■ **WORK ORDER**
If a line in the records below contains the word "relative", copy it.

■ **DATA FOR THIS EXERCISE**
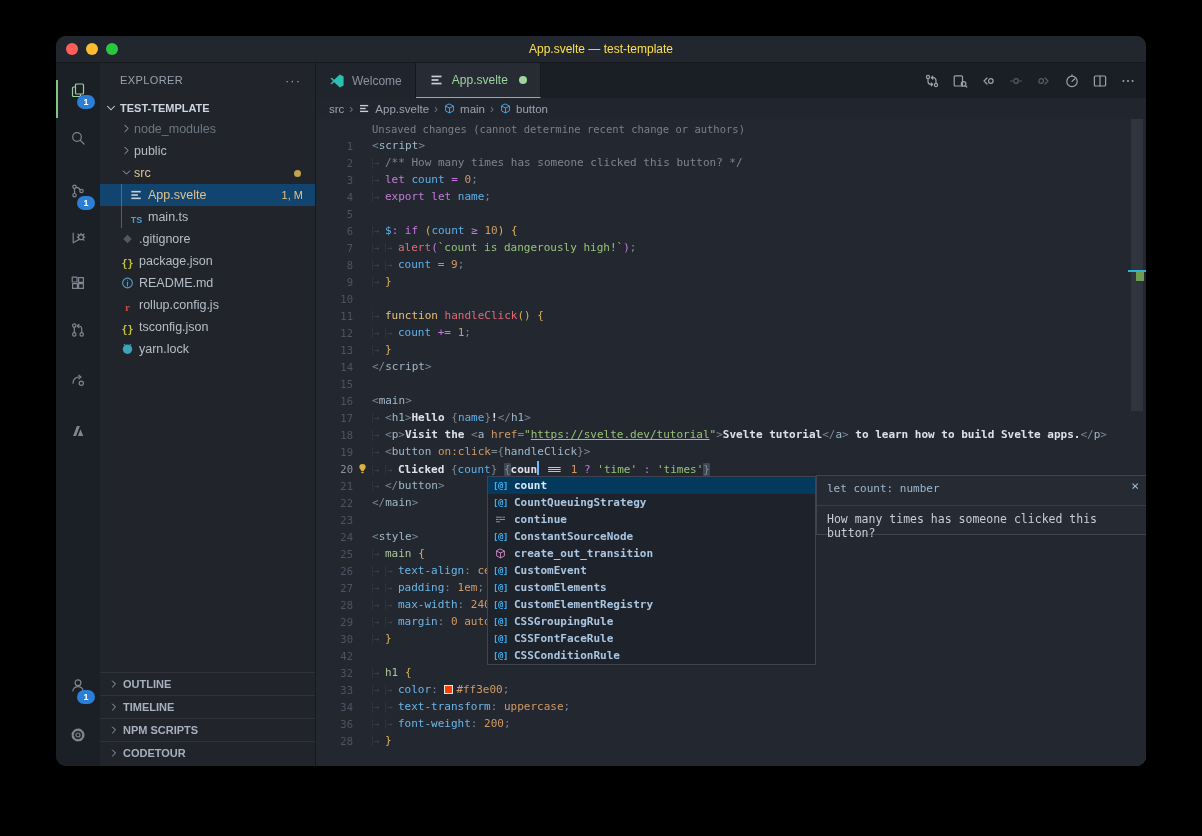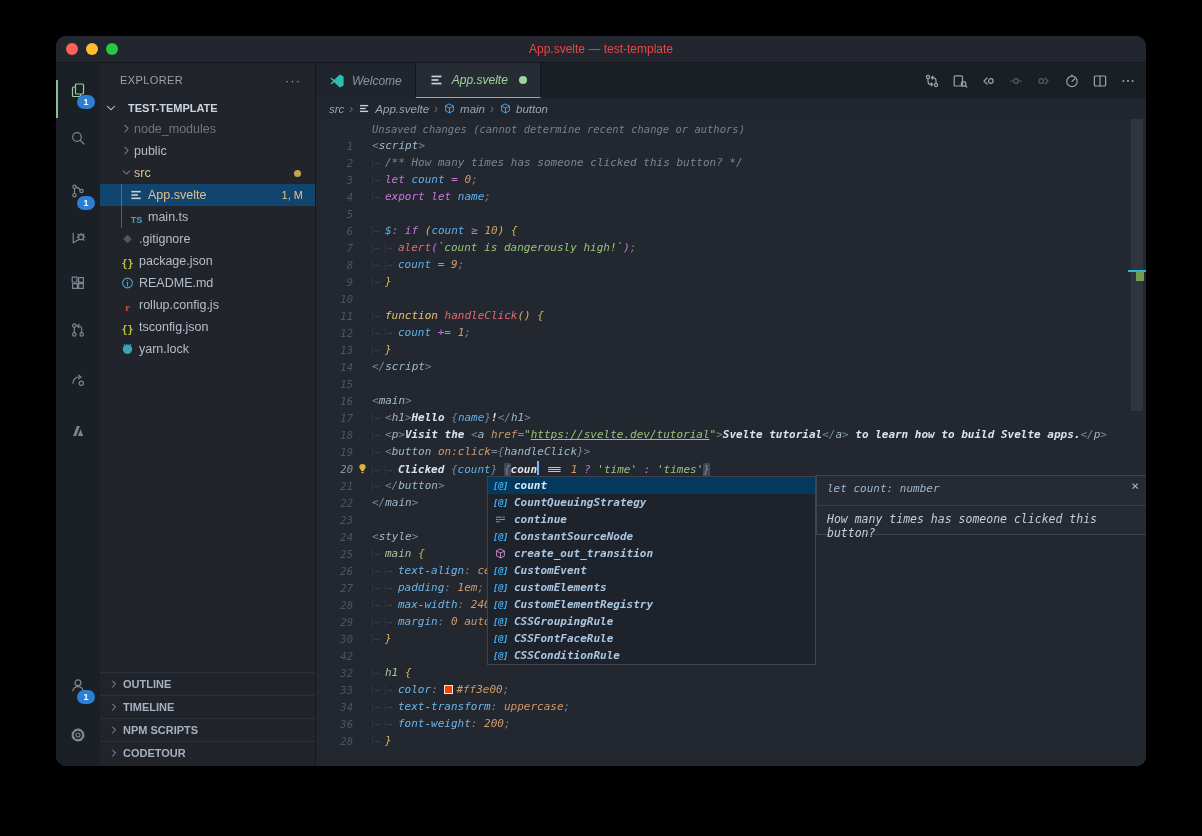--- a/index.html
+++ b/index.html
@@ -13,7 +13,7 @@
   .traffic{position:absolute;left:10px;top:7px;display:flex;gap:8px;}
   .tl{width:12px;height:12px;border-radius:50%;}
   .tl.close{background:#ff5f57}.tl.min{background:#febc2e}.tl.zoom{background:#29c73f}
-  .wtitle{font-size:12px;color:#ef4444;}
+  .wtitle{font-size:12px;color:#fde047;}
   
   .body{display:flex;height:703px;}
   

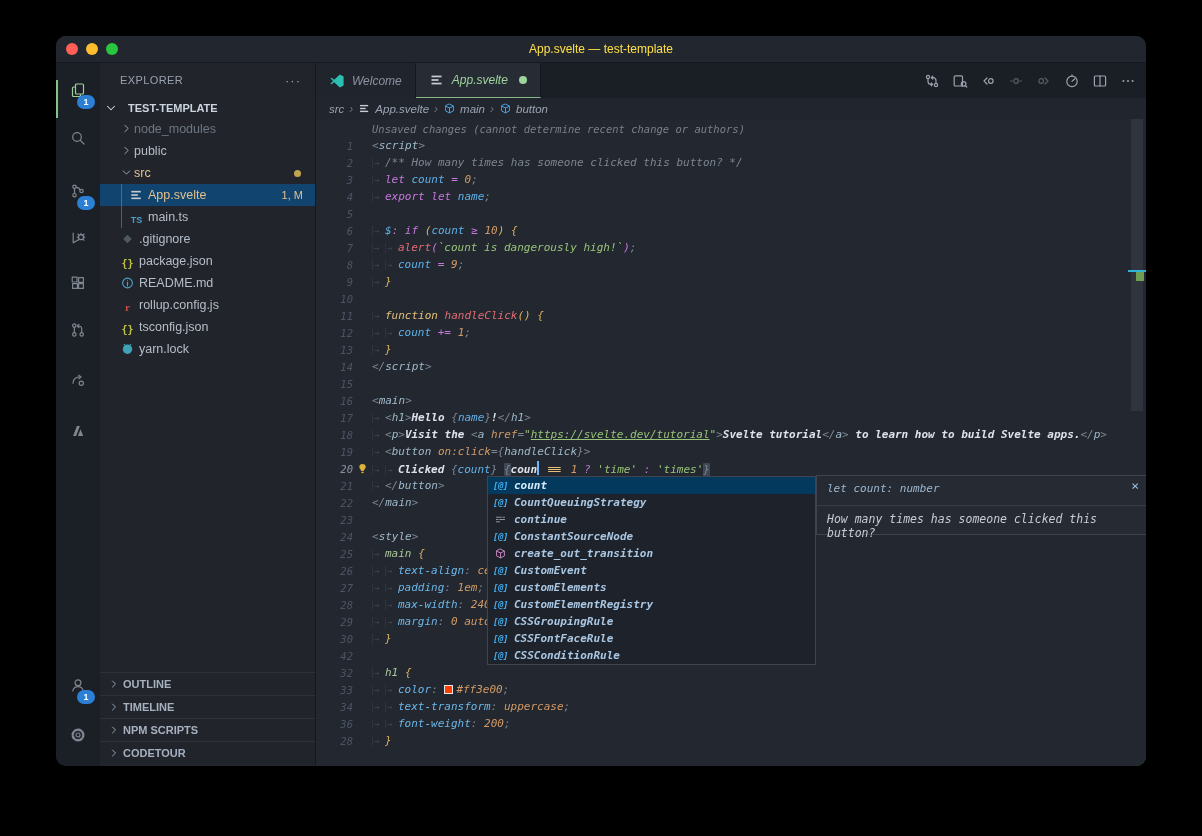--- a/index.html
+++ b/index.html
@@ -45,7 +45,7 @@
           font-size:11px;font-weight:bold;color:#a7b0bf;}
   .sb-sec .chev{width:12px;height:12px;color:#a7b0bf;}
   
-  .edcol{flex:1;display:flex;flex-direction:column;background:#15803d;min-width:0;font-style:italic;}
+  .edcol{flex:1;display:flex;flex-direction:column;background:#15803d;min-width:0;}
   .tabbar{height:35px;background:#1a1e25;display:flex;position:relative;flex:none;}
   .tab{display:flex;align-items:center;gap:7px;padding:0 13px;font-size:12px;color:#8b93a1;background:#20242c;
        border-right:1px solid #15181e;}

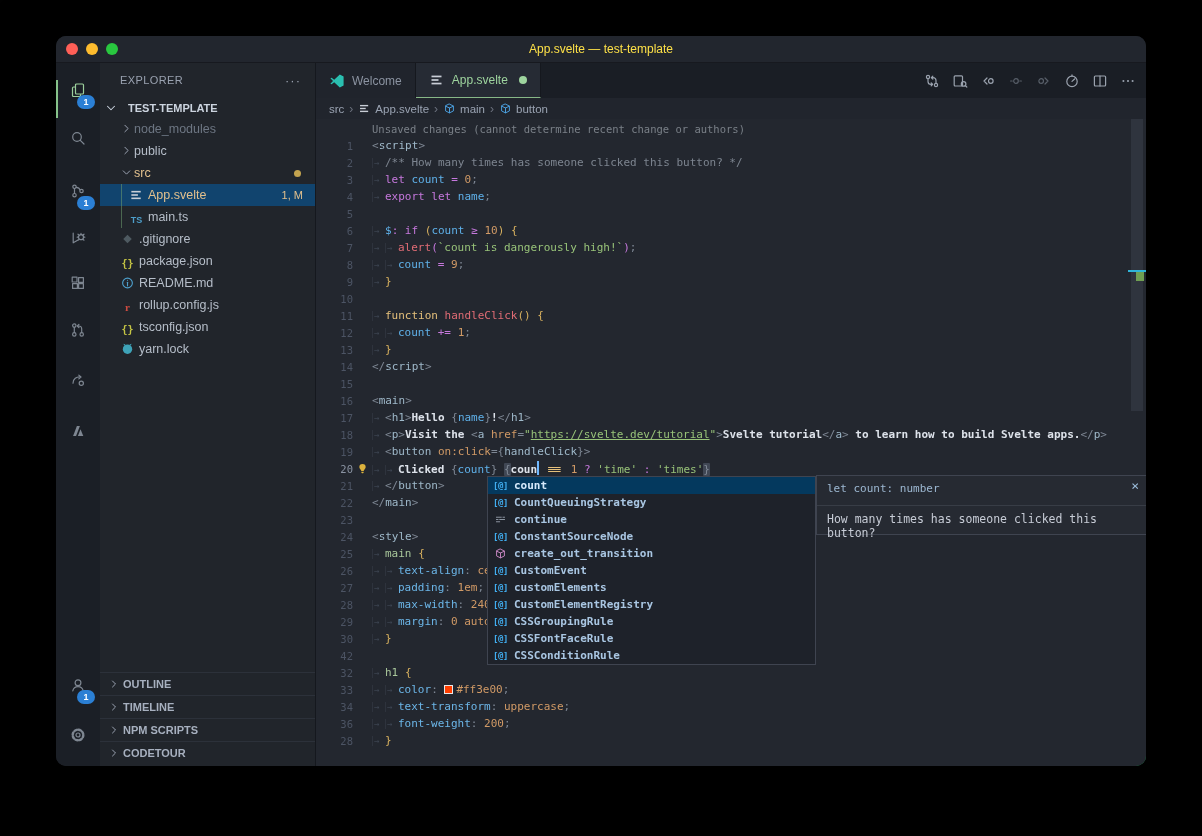--- a/index.html
+++ b/index.html
@@ -28,7 +28,7 @@
   .sb-header{height:34px;display:flex;align-items:center;padding:0 14px 0 20px;}
   .sb-title{font-size:11px;letter-spacing:.4px;color:#9aa2b0;flex:1;}
   .sb-more{color:#9aa2b0;font-size:13px;letter-spacing:1px;cursor:default;}
-  .sb-root{height:21px;display:flex;align-items:center;gap:10px;padding-left:4px;font-size:11px;font-weight:bold;color:#ccd4df;}
+  .sb-root{height:21px;display:flex;align-items:center;gap:2px;padding-left:4px;font-size:11px;font-weight:bold;color:#ccd4df;}
   .tree{position:relative;}
   .trow{height:22px;display:flex;align-items:center;font-size:12.5px;color:#b6bec9;position:relative;}
   .trow.selected{background:#11446e;}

■ **EXERCISE SOLUTION**
   .tabbar{height:35px;background:#1a1e25;display:flex;position:relative;flex:none;}
   .tree{position:relative;}
   .trow{height:22px;display:flex;align-items:center;font-size:12.5px;color:#b6bec9;position:relative;}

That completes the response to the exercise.